The rise of GenAI has introduced a new dimension in the data sphere: artificial or synthetic data. This possibility can be of great value in addressing a few problems: scarcity of training data, the lack of comprehensive training datasets that account for all scenarios, and data protection concerns when using real-world data for machine learning. AI models rely heavily on the “quality, accuracy, completeness, consistency, timeliness and relevance” of data. As such, artificial data is expected to boost the speed of AI advancement further.

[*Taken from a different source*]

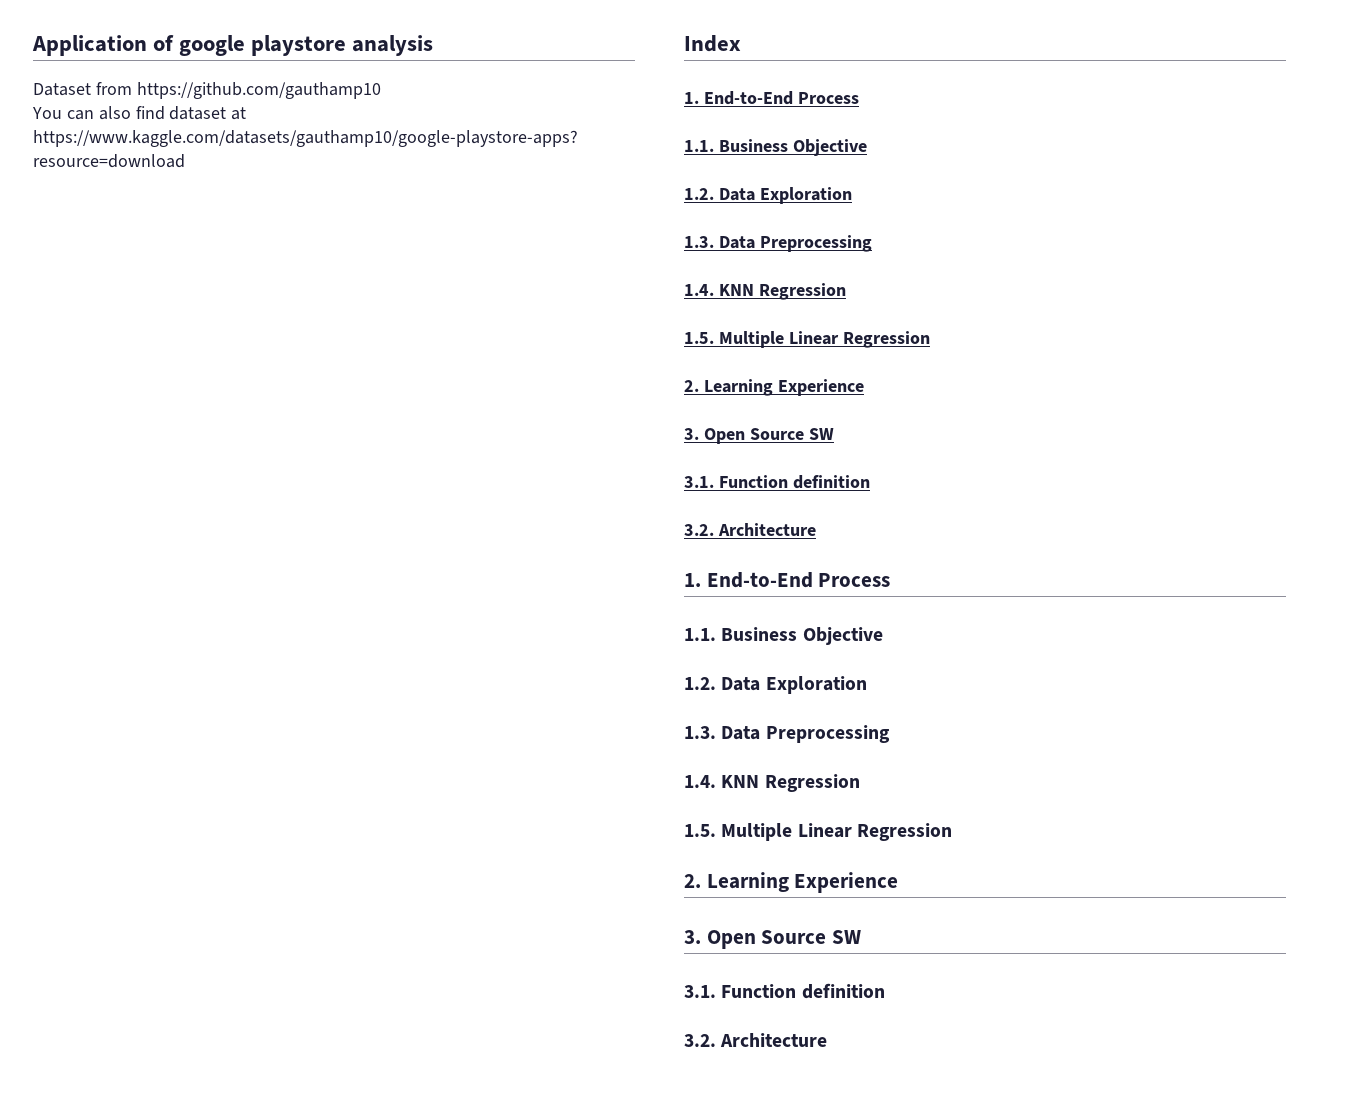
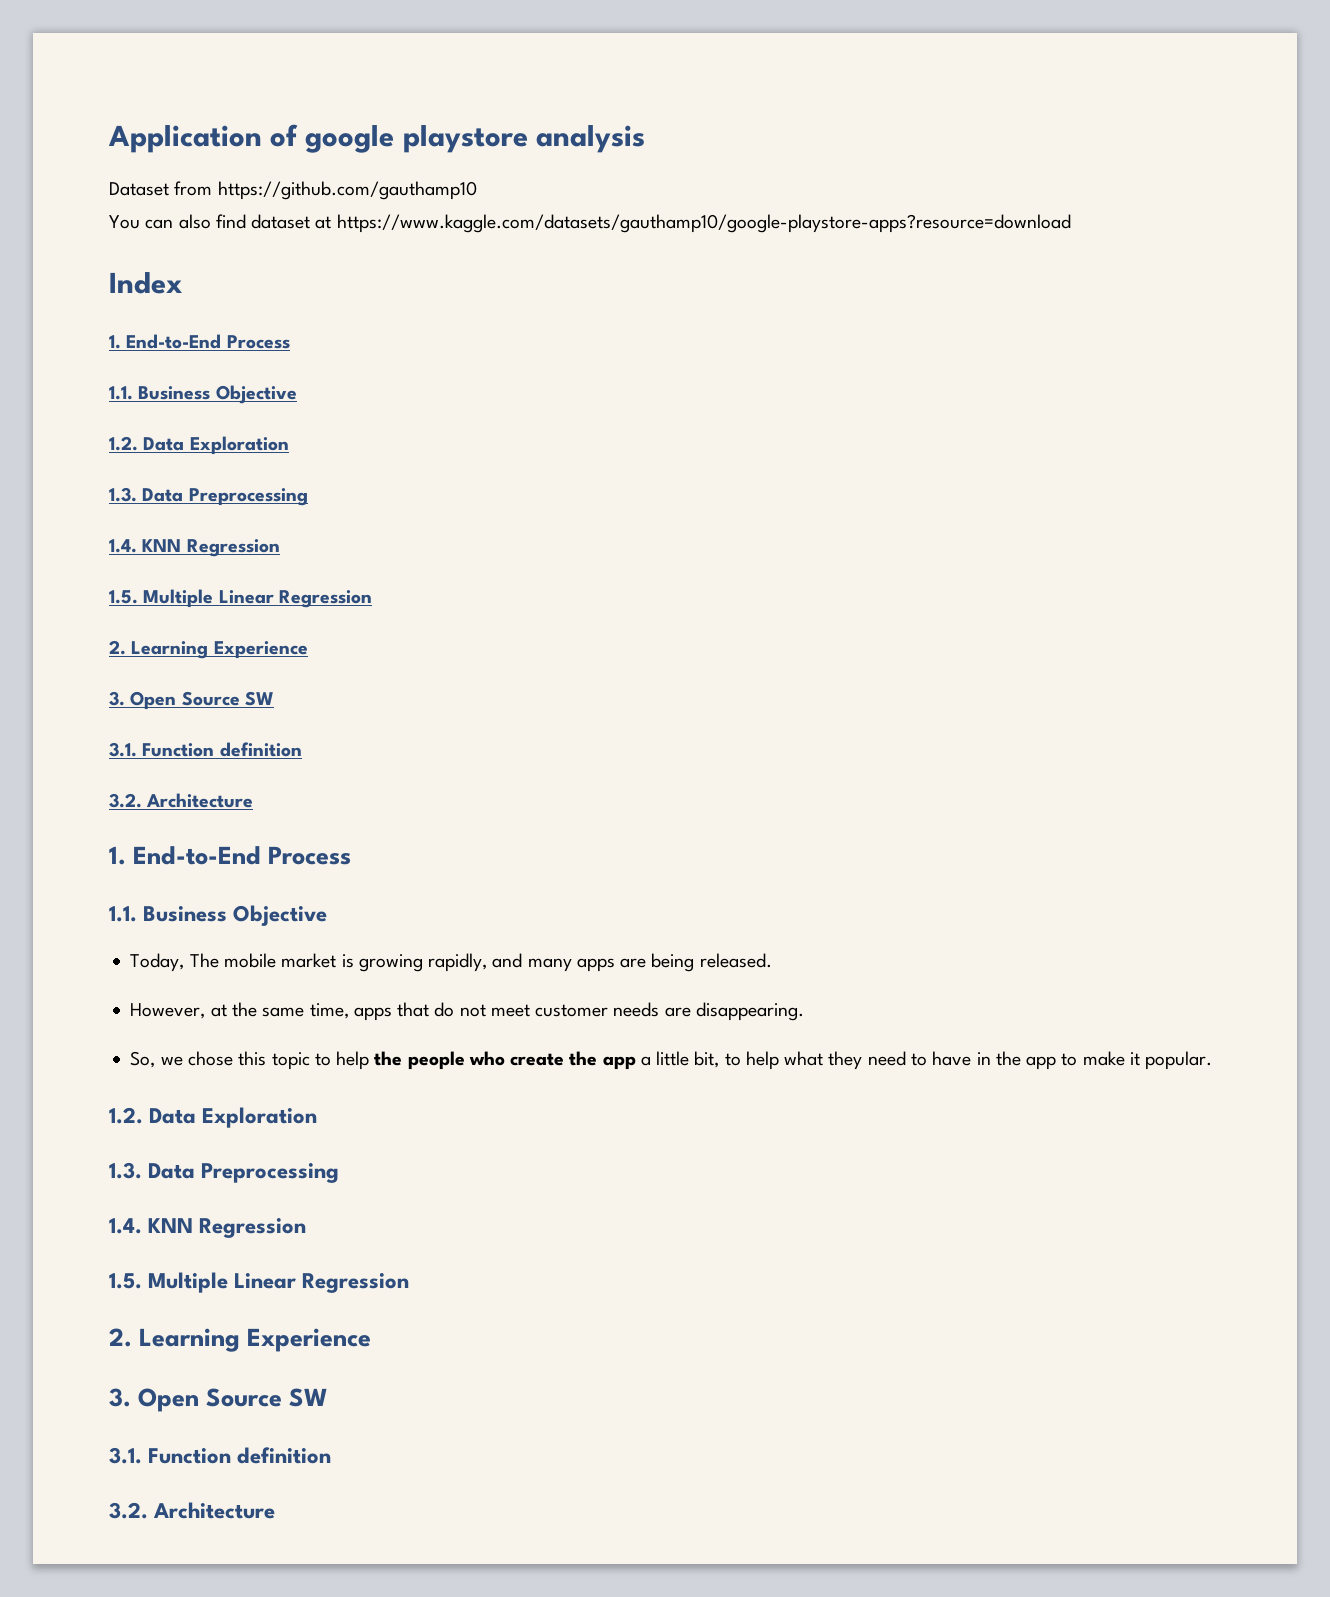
(883, 636) none -> [130,953,772,972] [130,1002,804,1021] [130,1051,1213,1070] // Today, The mobile market is growing rapidly, and many apps are being released. // However, at the same time, apps that do not meet customer needs are disappearing. // So, we chose this topic to help the people who create the app a little bit, to help what they need to have in the app to make it popular.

Gen AI enables the generation of artificial data “information from almost any source is analyzed to detect structures and patterns, which are then used as the foundation for creating new datasets”. An AI model is trained on existing data and generates new labeled datasets with the same mathematical properties and predictive power. This minimizes labeling efforts, and the result can replace or complement real-world data, “Retaining the structure and statistical integrity of original data, synthetic data has the same predictive power as the original data but replaces it rather than disguising or modifying it”. AI models that generate artificial data, in turn, rely on this data as training input to learn and predict. In other words, AI generates synthetic data and depends on it to reach its full potential.
This two-way dependency reemphasizes the importance of original datasets and models’ quality, completeness, and accuracy.

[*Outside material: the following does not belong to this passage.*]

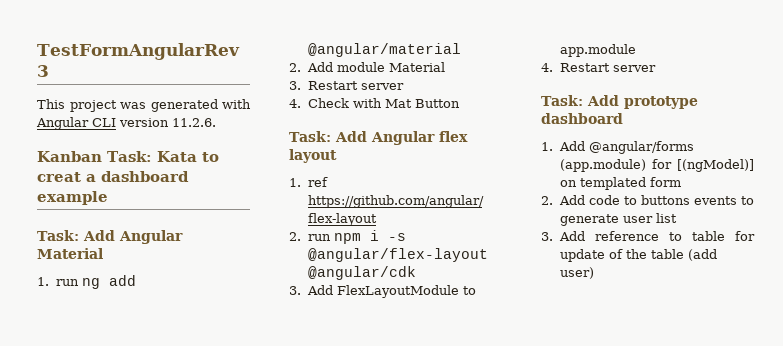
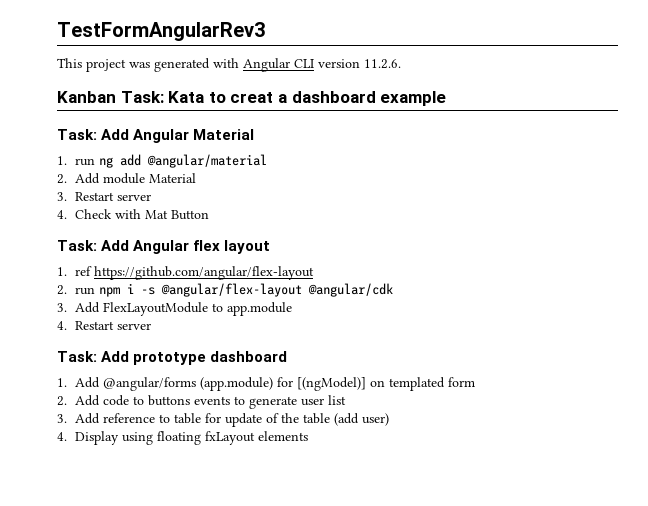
(594, 273) none -> [57,431,309,445] // 4. Display using floating fxLayout elements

Data scarcity is starting to represent an obstacle to AI training. Algorithms require vast amounts of information covering different scenarios and accounting for exceptional cases. Generating comprehensive training data via AI has proven to be much faster, cheaper, and more secure than the conventional data collection and processing methods “While actual data may lack quality, volume, or variety, synthetic data can overcome these limitations and be generated in all the permutations and combinations of any given condition”.
Several researchers and companies in the AI industry have highlighted that “The real-world data used to make smarter models is running out.” This results from fierce AI competition and is partially due to data owners placing more restrictions on the unrestricted use of their information. Artificial data is an alluring alternative, and some AI firms are building models with the sole purpose of generating artificial data. Artificial data can also be beneficial in handling bias by balancing information and ensuring it reflects under–represented groups.

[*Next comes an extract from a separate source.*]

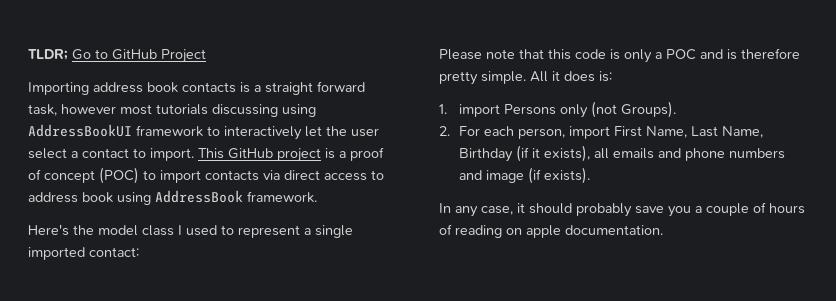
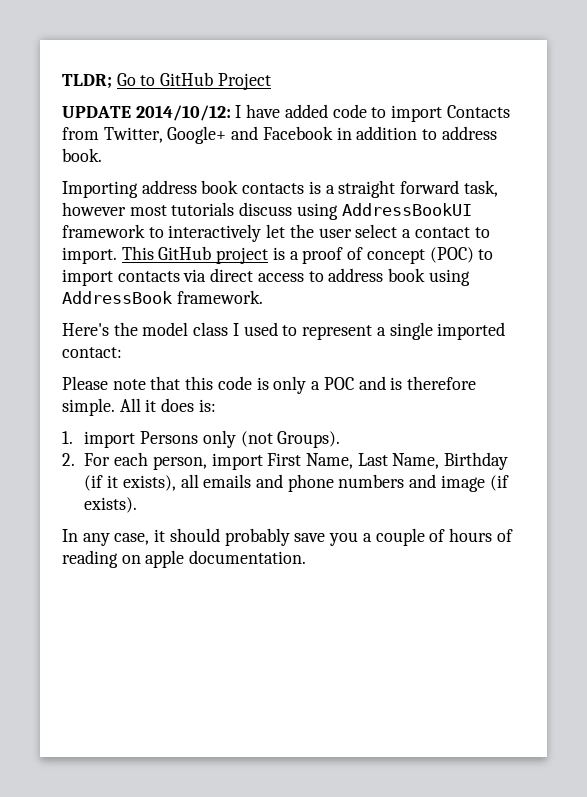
(206, 56) none -> [62,104,510,122] [62,126,497,144] [62,148,102,162] // UPDATE 2014/10/12: I have added code to import Contacts from Twitter, Google+ and Facebook in addition to address book.
[212,104,278,117] discussing -> [239,202,293,216] discuss
[439,71,478,85] pretty -> (476, 383) none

Synthetically generated data can be added to complement an existing dataset or even replace the full set.
Data protection best practice implies data encryption at rest, in use, and in transit. There are limitations on data sharing, which become even stricter when teams work remotely, ultimately hindering advancement in prototype development. Kalyan Veeramachaneni, principal research scientist at MIT, says, “Data today is treated like the computer lab of yesteryear: Access is restricted — and so are opportunities for college students, professional developers, and data scientists, to test new ideas. With far fewer necessary limitations on who can use it, synthetic data can provide these opportunities”.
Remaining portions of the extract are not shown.